[Change listing data]
*** Begin section ***

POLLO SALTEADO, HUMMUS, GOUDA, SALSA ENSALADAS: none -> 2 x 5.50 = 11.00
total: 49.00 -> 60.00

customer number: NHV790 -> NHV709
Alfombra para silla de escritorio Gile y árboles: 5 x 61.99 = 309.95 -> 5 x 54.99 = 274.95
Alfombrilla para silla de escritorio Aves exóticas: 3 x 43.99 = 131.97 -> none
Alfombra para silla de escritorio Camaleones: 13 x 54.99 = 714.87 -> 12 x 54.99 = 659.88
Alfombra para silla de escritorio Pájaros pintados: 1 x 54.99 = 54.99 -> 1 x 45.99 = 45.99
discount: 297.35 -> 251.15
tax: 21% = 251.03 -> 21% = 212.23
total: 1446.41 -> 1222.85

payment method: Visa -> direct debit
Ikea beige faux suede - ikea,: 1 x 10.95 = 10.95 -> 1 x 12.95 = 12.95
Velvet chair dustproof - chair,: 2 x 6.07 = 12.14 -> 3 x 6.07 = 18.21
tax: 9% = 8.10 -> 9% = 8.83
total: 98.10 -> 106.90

*** End section ***
*** Begin section ***

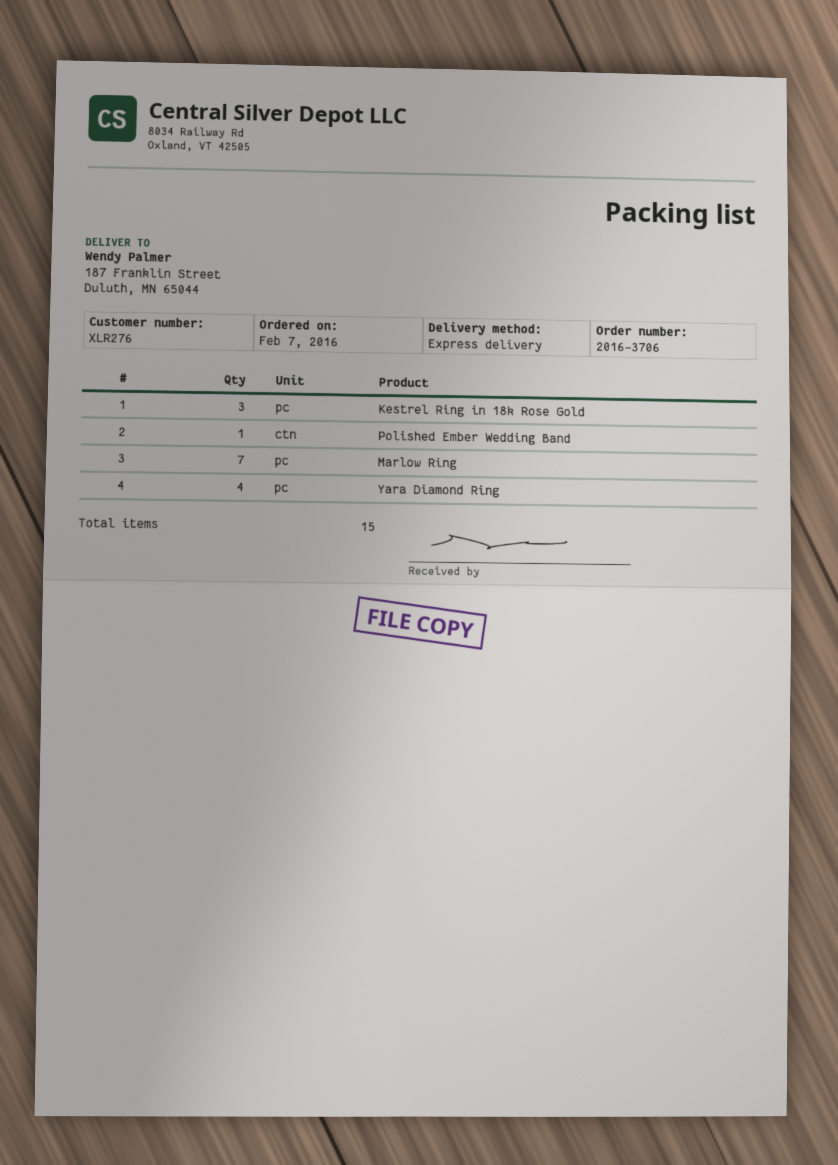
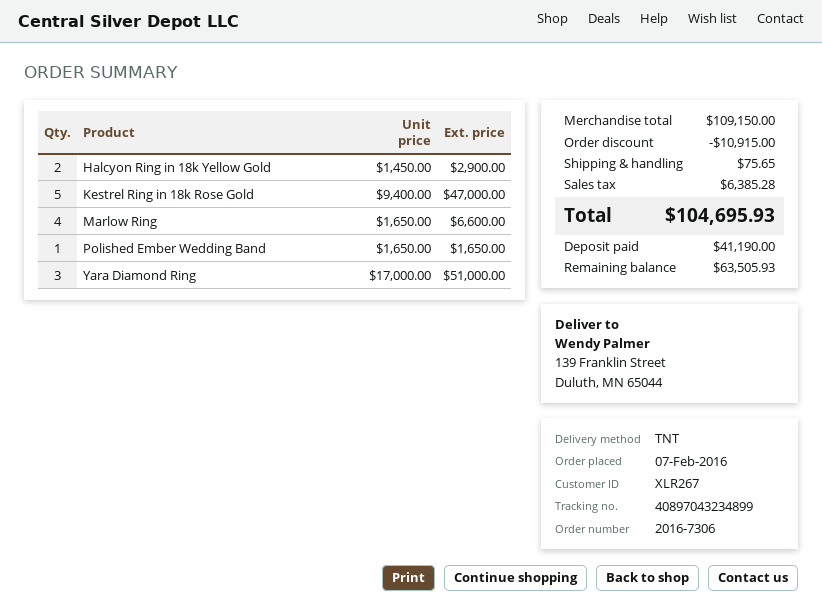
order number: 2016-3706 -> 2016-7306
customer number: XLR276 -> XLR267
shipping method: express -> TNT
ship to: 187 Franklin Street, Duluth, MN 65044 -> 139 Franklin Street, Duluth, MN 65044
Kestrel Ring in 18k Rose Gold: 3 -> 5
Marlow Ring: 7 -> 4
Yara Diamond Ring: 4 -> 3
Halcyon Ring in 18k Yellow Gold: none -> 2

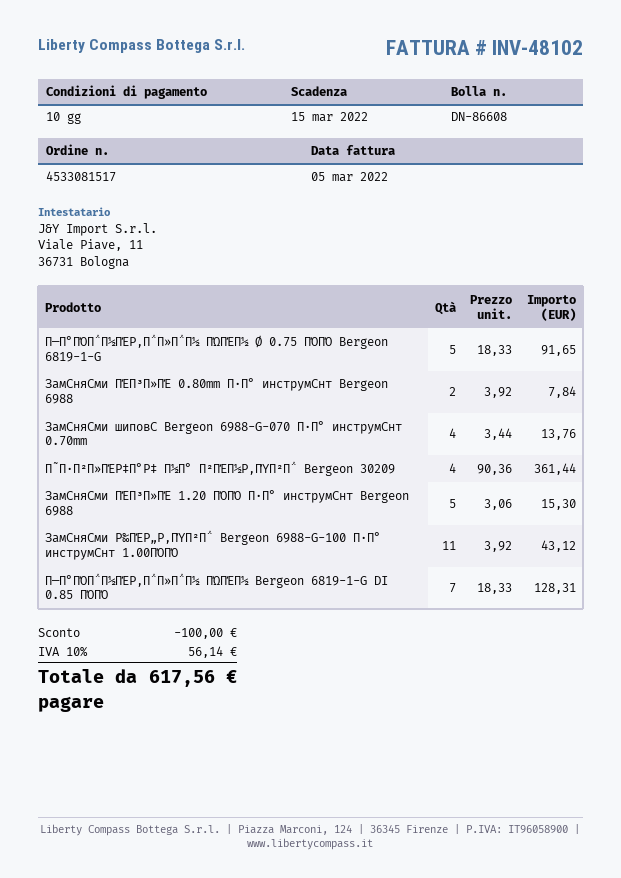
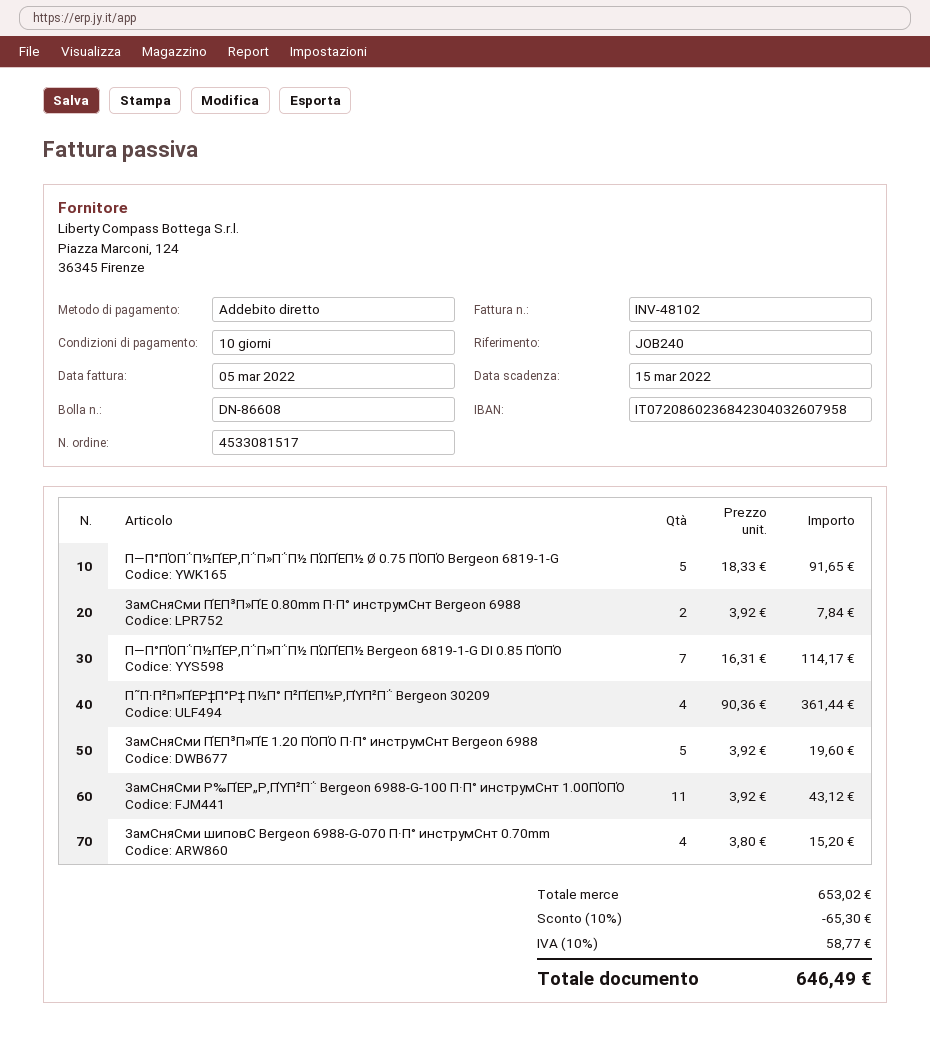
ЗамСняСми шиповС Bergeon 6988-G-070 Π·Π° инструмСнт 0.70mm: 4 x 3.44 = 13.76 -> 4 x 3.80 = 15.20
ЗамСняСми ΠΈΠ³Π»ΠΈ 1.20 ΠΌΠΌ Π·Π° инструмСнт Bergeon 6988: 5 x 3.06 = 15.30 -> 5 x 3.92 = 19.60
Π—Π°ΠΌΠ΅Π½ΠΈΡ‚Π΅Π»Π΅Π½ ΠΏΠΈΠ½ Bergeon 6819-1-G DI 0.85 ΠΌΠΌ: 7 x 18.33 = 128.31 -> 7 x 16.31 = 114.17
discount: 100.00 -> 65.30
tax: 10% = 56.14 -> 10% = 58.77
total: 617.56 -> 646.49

*** End section ***

Assignment: Your answer should be the lines above, from the line containing "3.92 = 19.60" up to and including the line containing "total: 617.56 -> 646.49", reproduced exactly and with nothing else.

Finished exercise:
ЗамСняСми ΠΈΠ³Π»ΠΈ 1.20 ΠΌΠΌ Π·Π° инструмСнт Bergeon 6988: 5 x 3.06 = 15.30 -> 5 x 3.92 = 19.60
Π—Π°ΠΌΠ΅Π½ΠΈΡ‚Π΅Π»Π΅Π½ ΠΏΠΈΠ½ Bergeon 6819-1-G DI 0.85 ΠΌΠΌ: 7 x 18.33 = 128.31 -> 7 x 16.31 = 114.17
discount: 100.00 -> 65.30
tax: 10% = 56.14 -> 10% = 58.77
total: 617.56 -> 646.49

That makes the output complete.